ASSIGNMENT
In the records that follow, find each line with "Crime" and pull it out.
*** Opening of RECORD EXTRACTS ***
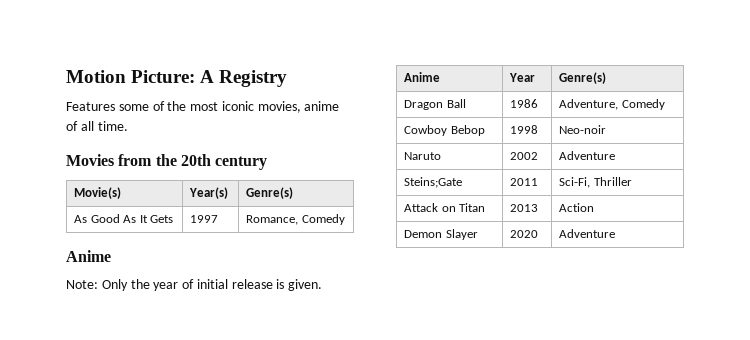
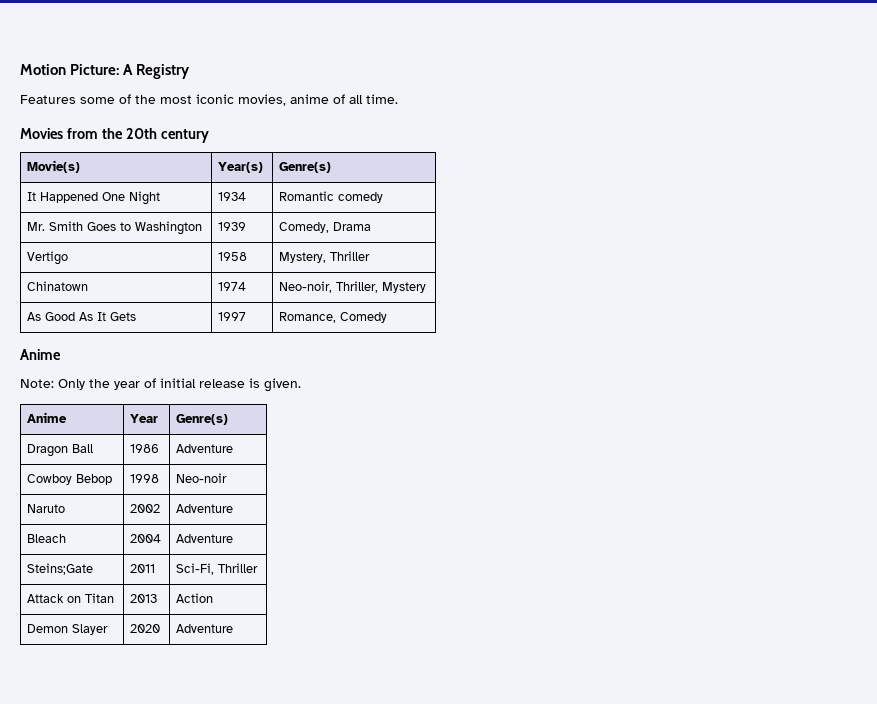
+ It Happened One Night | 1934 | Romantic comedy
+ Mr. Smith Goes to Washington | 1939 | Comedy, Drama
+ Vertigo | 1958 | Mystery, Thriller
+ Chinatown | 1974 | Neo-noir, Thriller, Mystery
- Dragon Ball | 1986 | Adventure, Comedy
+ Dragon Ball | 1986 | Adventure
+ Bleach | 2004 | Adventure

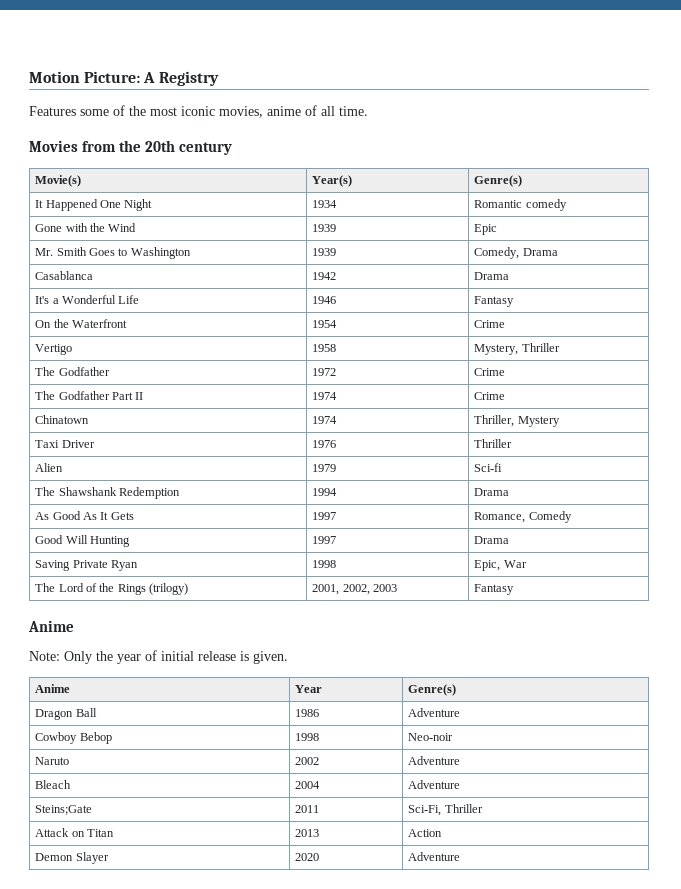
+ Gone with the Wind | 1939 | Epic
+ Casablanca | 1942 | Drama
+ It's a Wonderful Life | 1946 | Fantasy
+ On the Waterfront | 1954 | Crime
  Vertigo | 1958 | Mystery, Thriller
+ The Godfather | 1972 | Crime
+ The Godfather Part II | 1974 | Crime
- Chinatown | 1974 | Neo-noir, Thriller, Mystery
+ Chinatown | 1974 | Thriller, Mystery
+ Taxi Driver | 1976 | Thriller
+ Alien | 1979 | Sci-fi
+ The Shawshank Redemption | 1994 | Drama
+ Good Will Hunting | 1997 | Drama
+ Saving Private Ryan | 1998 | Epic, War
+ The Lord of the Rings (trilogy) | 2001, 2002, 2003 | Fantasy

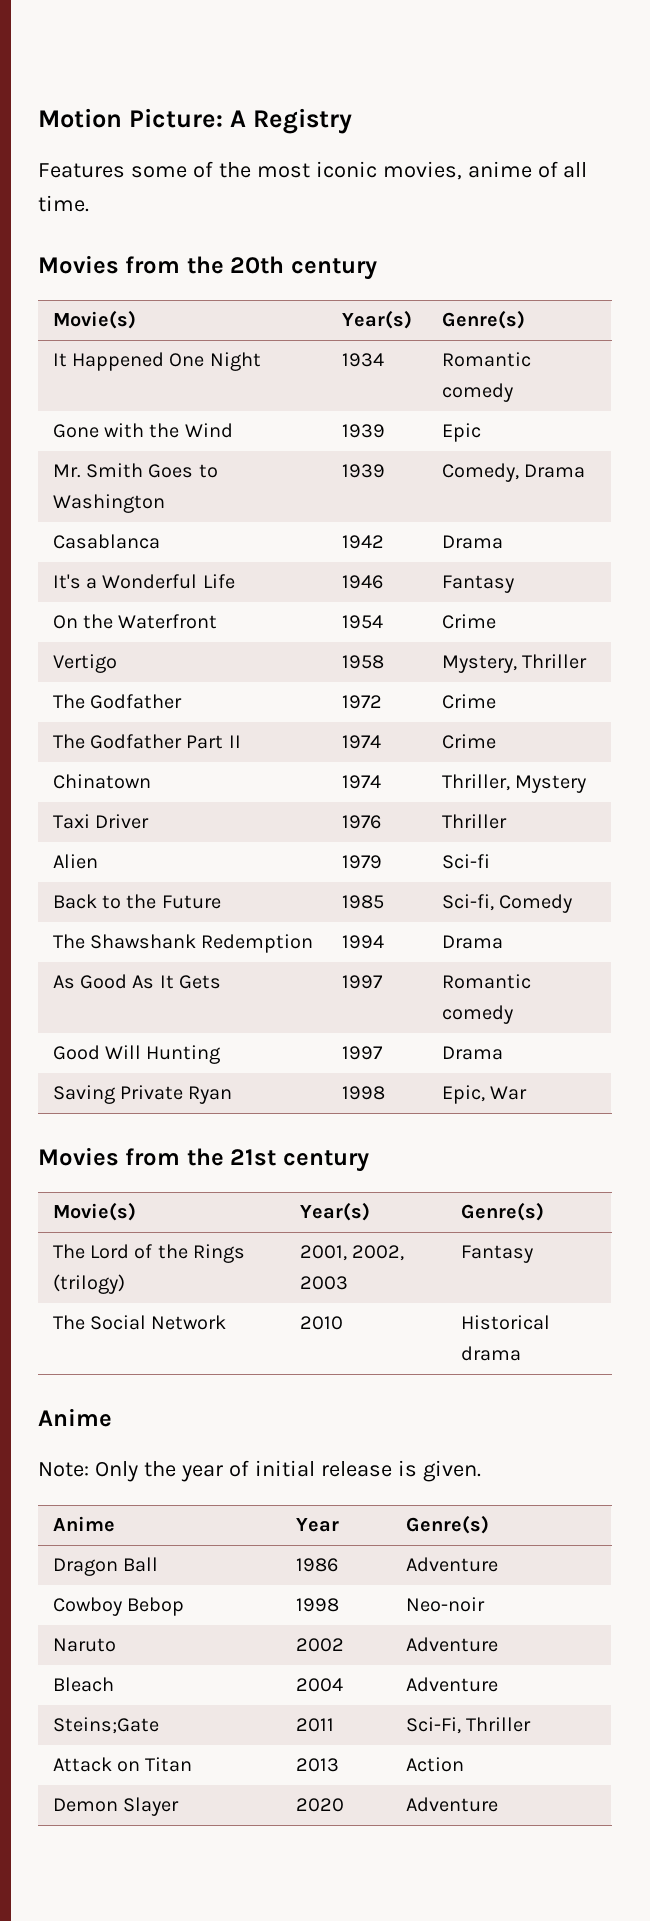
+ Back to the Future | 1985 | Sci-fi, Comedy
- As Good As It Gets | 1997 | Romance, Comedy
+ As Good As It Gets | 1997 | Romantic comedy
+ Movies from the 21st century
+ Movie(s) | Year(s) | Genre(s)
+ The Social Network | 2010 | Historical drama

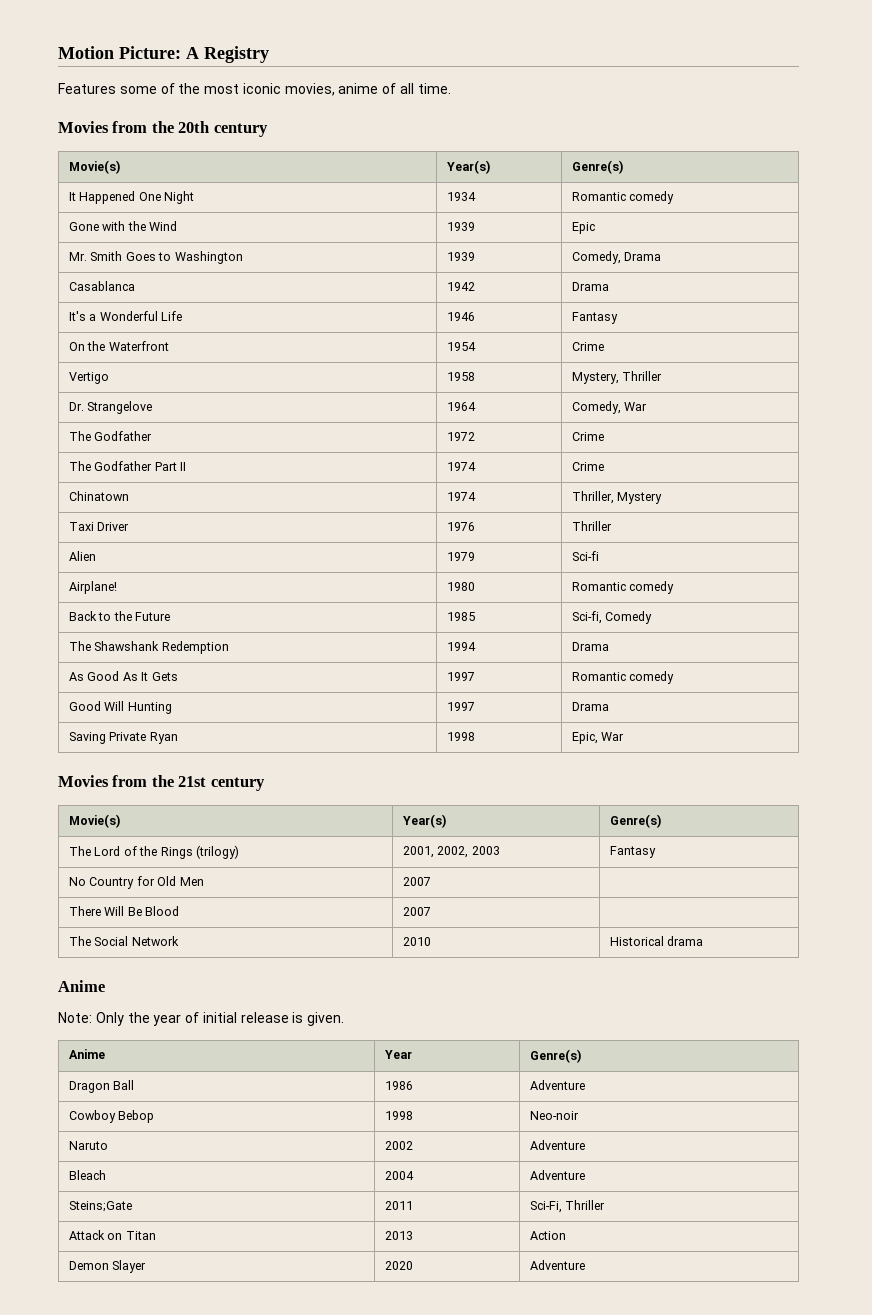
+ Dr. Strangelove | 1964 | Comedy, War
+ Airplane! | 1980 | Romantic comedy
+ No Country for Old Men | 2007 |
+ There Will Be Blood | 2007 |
*** Close of RECORD EXTRACTS ***
SOLUTION FOR THIS EXERCISE
+ On the Waterfront | 1954 | Crime
+ The Godfather | 1972 | Crime
+ The Godfather Part II | 1974 | Crime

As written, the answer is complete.